Un campetto assolato sul quale corrono e si affannano ragazzi di ogni età e Paese; la porta di un ufficio dalla quale entrano ed escono giovani mamme nei più sgargianti abiti di ogni foggia e tradizione; i banchi di una chiesa sui quali seggono, fianco a fianco, l’anziana casalinga e il giovane papà che ha ancora nel cuore e negli occhi l’incubo di un’odissea che lo ha portato fuori da quell’inferno di sabbia e mare di cui Papa Francesco ha parlato nella sua recente catechesi del mercoledì.
Immagini e volti, storie di una quotidianità straordinaria e provocante che segna di anno in anno la vita di una normale parrocchia. È interessante, alla ripresa di un nuovo anno pastorale, fermarsi a contemplare con attenzione una realtà che descrive meglio di tante parole l’evoluzione non solo della contingenza, ma anche della natura stessa dell’identità di una comunità cristiana.
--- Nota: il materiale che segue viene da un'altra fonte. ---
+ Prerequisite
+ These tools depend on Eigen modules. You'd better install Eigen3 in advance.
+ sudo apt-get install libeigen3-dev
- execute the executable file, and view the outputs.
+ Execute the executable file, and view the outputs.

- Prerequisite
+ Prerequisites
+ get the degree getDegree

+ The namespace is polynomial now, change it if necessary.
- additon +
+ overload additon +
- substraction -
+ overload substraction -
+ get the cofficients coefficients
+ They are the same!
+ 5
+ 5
Nelle indagini dei sociologi e sulle pagine dei giornali continua a campeggiare quel dato capace di togliere il sonno a pastori e “laici impegnati”:
Le chiese si svuotano e le parrocchie assomigliano più a centri servizi che a luoghi di preghiera e di formazione cristiana.
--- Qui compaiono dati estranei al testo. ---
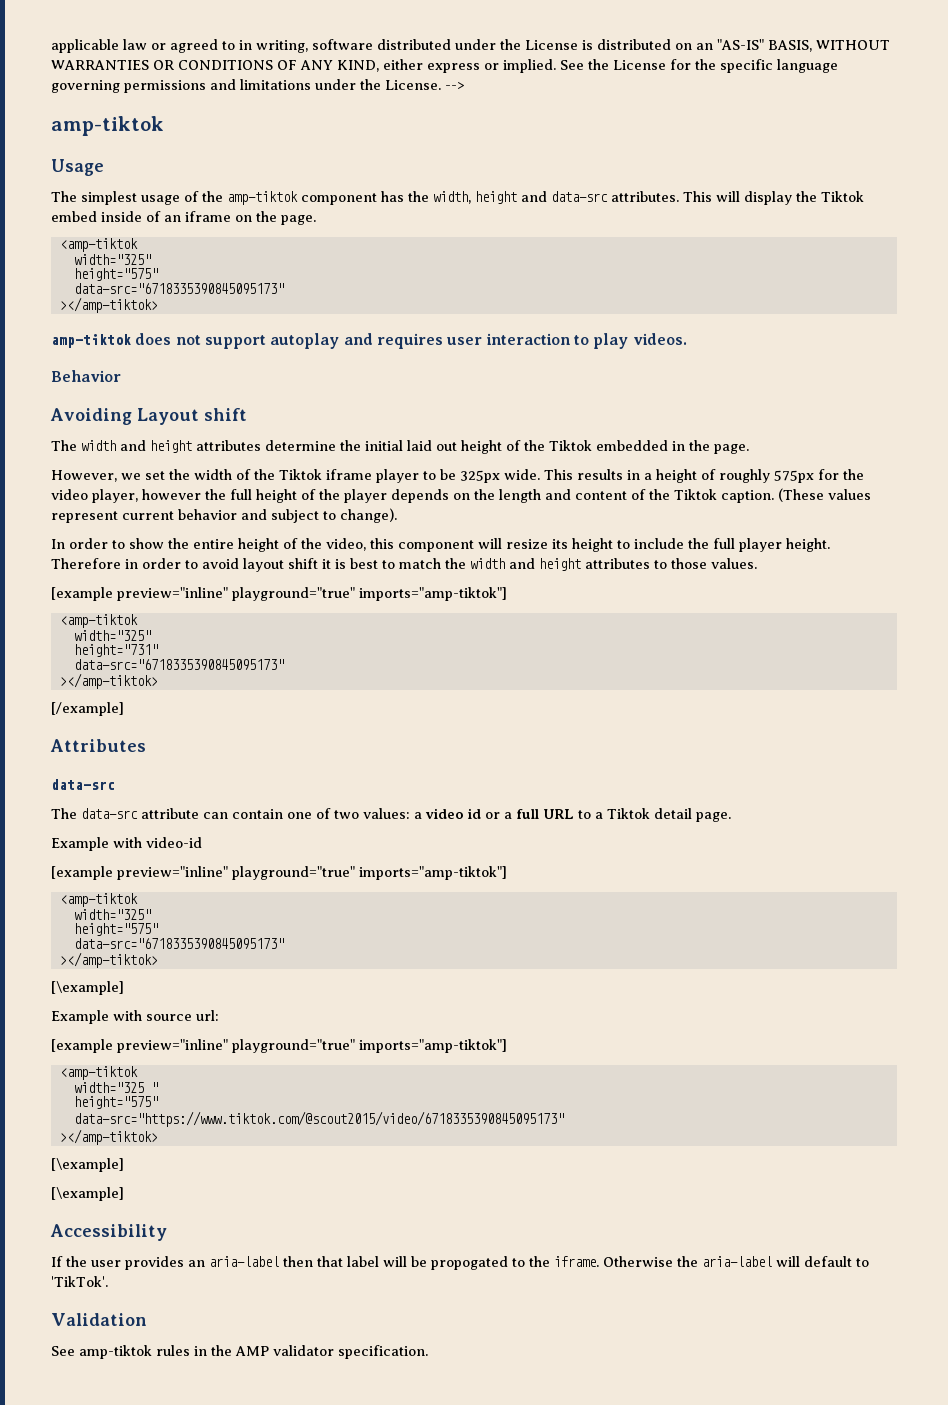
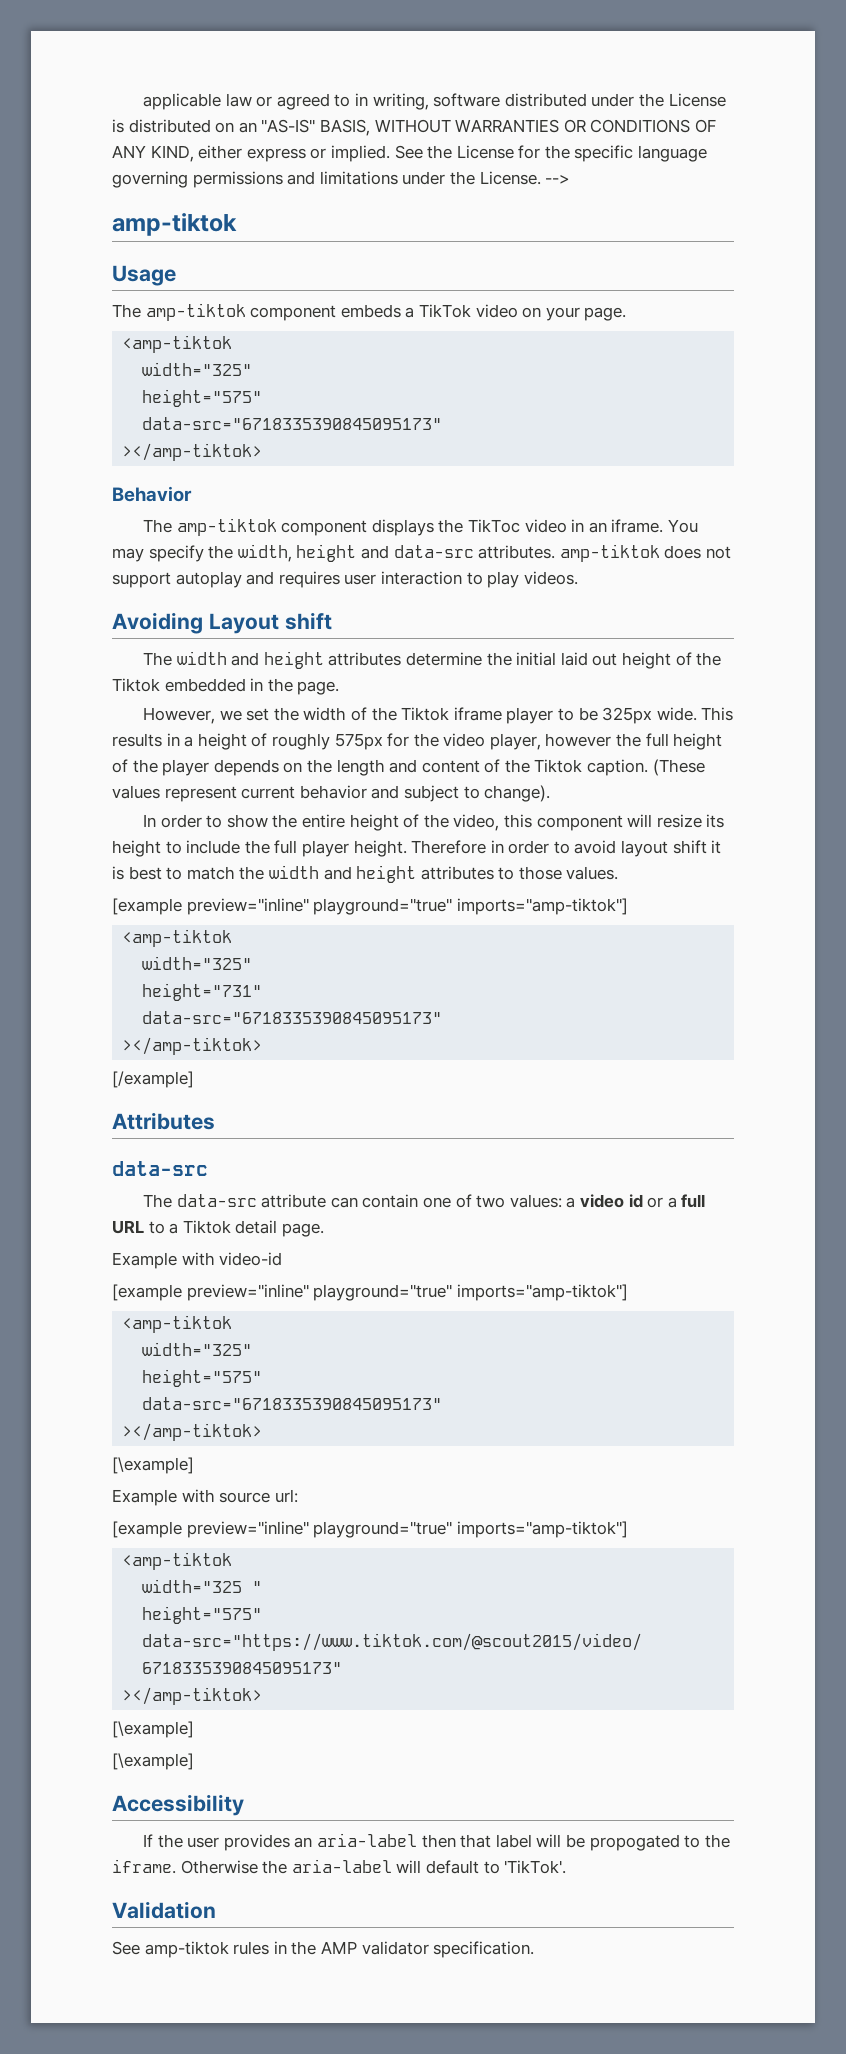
- The simplest usage of the amp-tiktok component has the width, height and data-src attributes. This will display the Tiktok embed inside of an iframe on the page.
+ The amp-tiktok component embeds a TikTok video on your page.
- amp-tiktok does not support autoplay and requires user interaction to play videos.
+ Behavior
+ The amp-tiktok component displays the TikToc video in an iframe. You may specify the width, height and data-src attributes. amp-tiktok does not support autoplay and requires user interaction to play videos.
- Behavior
Solo uno sguardo più attento però sa andare oltre per cogliere in questo cambiamento che sicuramente sconvolge la nascita di qualcosa di nuovo, il sorgere di un esperimento di fraternità che, senza proclami o programmi prefissati, trova proprio nelle parrocchie terreno fertile per prosperare. Mentre la politica discute di integrazione e di controllo dell’immigrazione con termini come “ius scholae” e “flussi regolari”, negli oratori e nelle canoniche una risposta concreta assume la forma di un pallone da calcio, di una tavola alla quale si condivide un pranzo o semplicemente del saluto prima o dopo la celebrazione.
Lungi dall’essere una banalizzazione del problema, è indubbio che per una serie di fattori (con uno sguardo di fede si potrebbe chiamarli “Provvidenza”) ciò che sembra impossibile o forzato in tutti gli altri ambienti, dentro gli spazi della vita parrocchiale diventa normale e assume sempre più i contorni di una domanda che non può non tormentare il cuore e la mente di ogni battezzato: fino a che punto tocca a noi? Il “gioco delle responsabilità” è uno sport sempre più praticato e non sono rare le voci di sacerdoti o di collaboratori parrocchiali che paventano il rischio di una perdita dell’identità parrocchiale, di un suo diluirsi in mezzo ai tanti enti che “fanno qualcosa per gli altri”, per cui «va bene tenere le porte aperte, ma prima dobbiamo pensare alle nostre cose». Paradossalmente forse oggi proprio questo spazio offerto all’accoglienza e alla relazione fraterna diventa la vocazione fondamentale e il luogo nel quale annunciare il Cristo, Salvatore dell’uomo, di ogni uomo. Un annuncio che non che non sempre assume la forma classica della catechesi o della predicazione, ma che si riveste della prossimità e della familiarità, per poter essere accolto e risuonare con ancora più forza.